» What to produce:
Below are the entries; transcribe them exactly and drop every picture.

» Material provided:
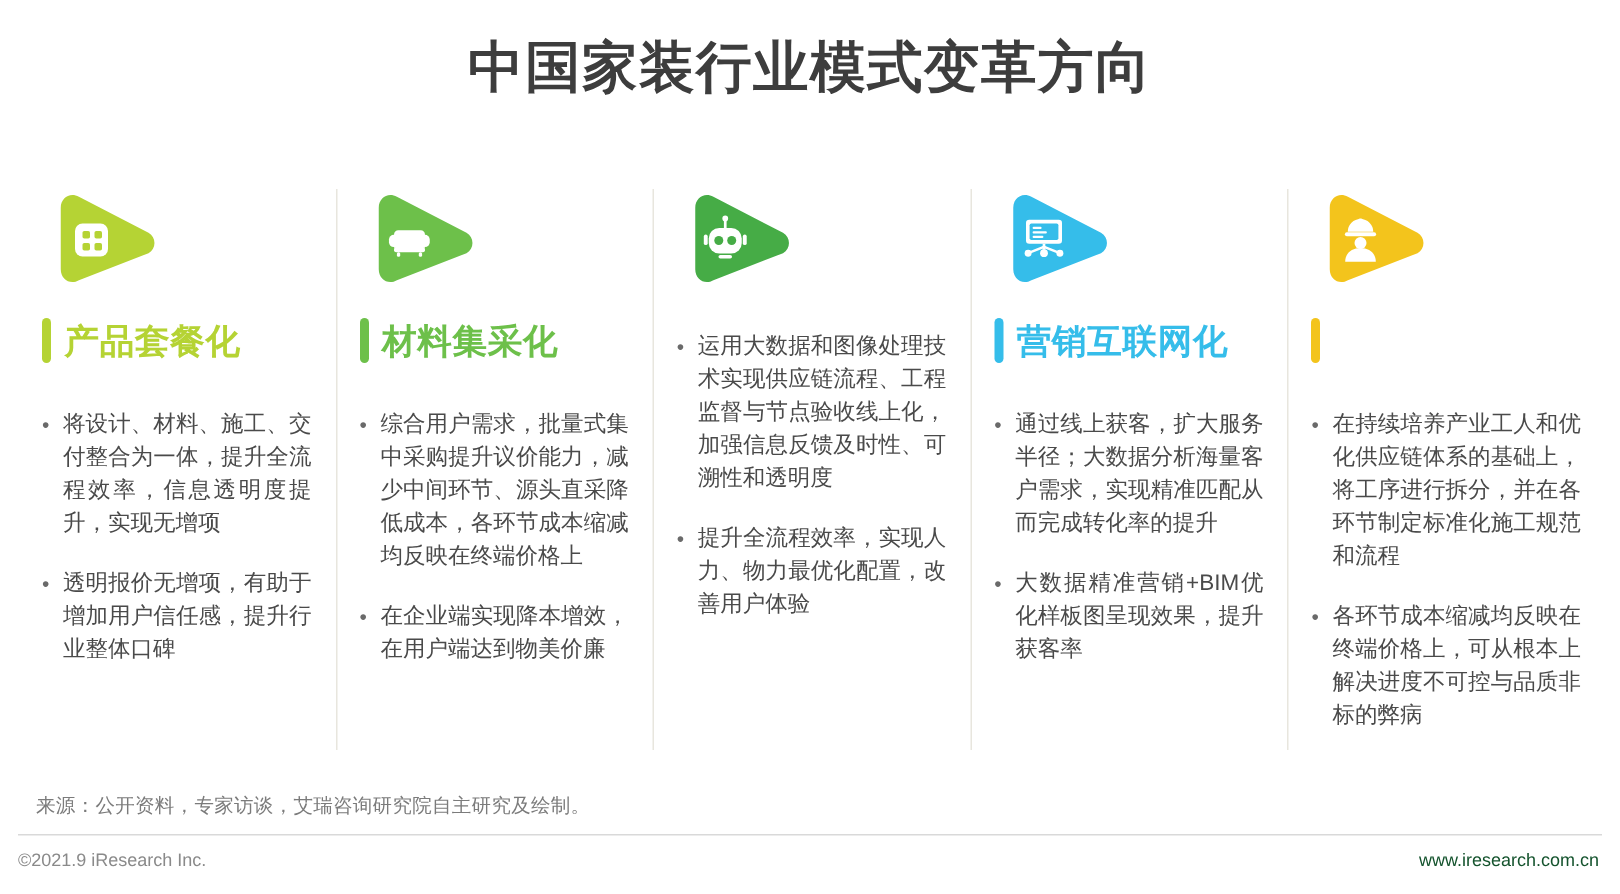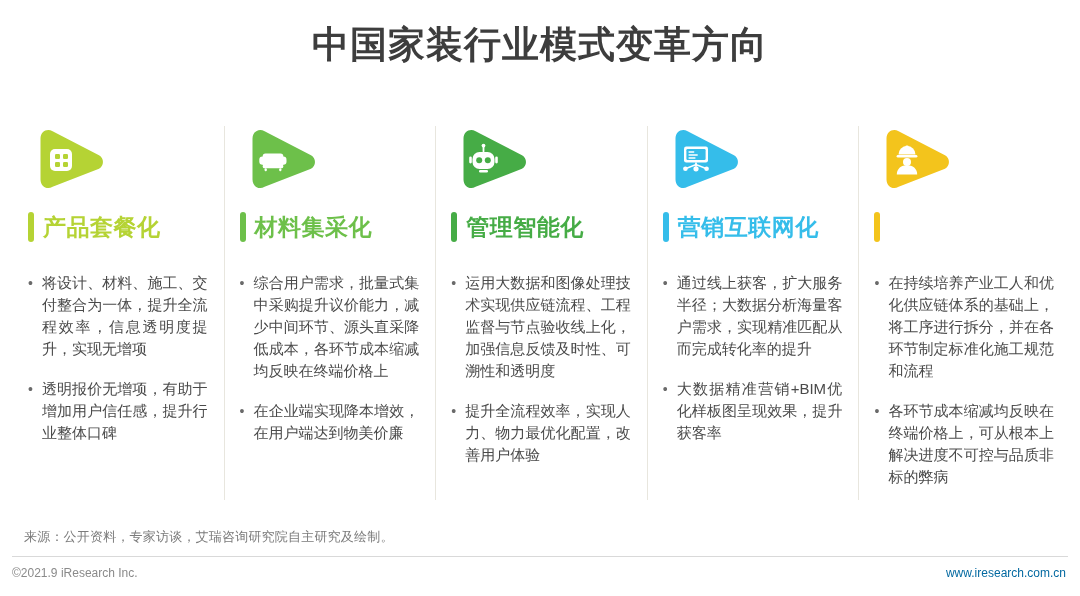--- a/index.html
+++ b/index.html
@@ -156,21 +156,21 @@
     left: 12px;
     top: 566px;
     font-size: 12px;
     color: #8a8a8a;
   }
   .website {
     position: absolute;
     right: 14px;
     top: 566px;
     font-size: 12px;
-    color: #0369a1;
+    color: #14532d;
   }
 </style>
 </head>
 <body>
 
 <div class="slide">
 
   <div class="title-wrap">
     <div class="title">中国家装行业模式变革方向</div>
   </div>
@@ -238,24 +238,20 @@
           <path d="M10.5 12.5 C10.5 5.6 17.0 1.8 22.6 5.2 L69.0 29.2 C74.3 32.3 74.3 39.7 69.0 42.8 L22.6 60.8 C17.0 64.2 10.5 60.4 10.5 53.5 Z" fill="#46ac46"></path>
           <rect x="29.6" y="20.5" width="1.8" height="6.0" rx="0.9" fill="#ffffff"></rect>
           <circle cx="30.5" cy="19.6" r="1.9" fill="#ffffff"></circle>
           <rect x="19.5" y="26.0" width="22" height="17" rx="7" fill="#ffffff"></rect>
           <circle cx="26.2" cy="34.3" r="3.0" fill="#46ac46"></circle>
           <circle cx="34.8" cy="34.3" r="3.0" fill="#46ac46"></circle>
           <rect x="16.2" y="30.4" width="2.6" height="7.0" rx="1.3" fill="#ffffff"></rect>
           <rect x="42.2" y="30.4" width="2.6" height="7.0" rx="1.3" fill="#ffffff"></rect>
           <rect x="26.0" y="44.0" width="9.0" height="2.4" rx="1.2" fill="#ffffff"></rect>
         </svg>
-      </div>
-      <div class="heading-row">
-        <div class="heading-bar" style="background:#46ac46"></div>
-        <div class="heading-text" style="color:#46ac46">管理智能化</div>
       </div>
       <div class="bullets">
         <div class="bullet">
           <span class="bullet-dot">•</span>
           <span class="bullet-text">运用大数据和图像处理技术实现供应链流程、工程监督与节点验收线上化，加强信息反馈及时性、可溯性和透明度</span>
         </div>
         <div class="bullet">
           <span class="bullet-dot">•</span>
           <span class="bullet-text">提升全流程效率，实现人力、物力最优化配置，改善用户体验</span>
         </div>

» Expected answer:
--- a/index.html
+++ b/index.html
@@ -156,21 +156,21 @@
     left: 12px;
     top: 566px;
     font-size: 12px;
     color: #8a8a8a;
   }
   .website {
     position: absolute;
     right: 14px;
     top: 566px;
     font-size: 12px;
-    color: #0369a1;
+    color: #14532d;
   }
 </style>
 </head>
 <body>
 
 <div class="slide">
 
   <div class="title-wrap">
     <div class="title">中国家装行业模式变革方向</div>
   </div>
@@ -238,24 +238,20 @@
           <path d="M10.5 12.5 C10.5 5.6 17.0 1.8 22.6 5.2 L69.0 29.2 C74.3 32.3 74.3 39.7 69.0 42.8 L22.6 60.8 C17.0 64.2 10.5 60.4 10.5 53.5 Z" fill="#46ac46"></path>
           <rect x="29.6" y="20.5" width="1.8" height="6.0" rx="0.9" fill="#ffffff"></rect>
           <circle cx="30.5" cy="19.6" r="1.9" fill="#ffffff"></circle>
           <rect x="19.5" y="26.0" width="22" height="17" rx="7" fill="#ffffff"></rect>
           <circle cx="26.2" cy="34.3" r="3.0" fill="#46ac46"></circle>
           <circle cx="34.8" cy="34.3" r="3.0" fill="#46ac46"></circle>
           <rect x="16.2" y="30.4" width="2.6" height="7.0" rx="1.3" fill="#ffffff"></rect>
           <rect x="42.2" y="30.4" width="2.6" height="7.0" rx="1.3" fill="#ffffff"></rect>
           <rect x="26.0" y="44.0" width="9.0" height="2.4" rx="1.2" fill="#ffffff"></rect>
         </svg>
-      </div>
-      <div class="heading-row">
-        <div class="heading-bar" style="background:#46ac46"></div>
-        <div class="heading-text" style="color:#46ac46">管理智能化</div>
       </div>
       <div class="bullets">
         <div class="bullet">
           <span class="bullet-dot">•</span>
           <span class="bullet-text">运用大数据和图像处理技术实现供应链流程、工程监督与节点验收线上化，加强信息反馈及时性、可溯性和透明度</span>
         </div>
         <div class="bullet">
           <span class="bullet-dot">•</span>
           <span class="bullet-text">提升全流程效率，实现人力、物力最优化配置，改善用户体验</span>
         </div>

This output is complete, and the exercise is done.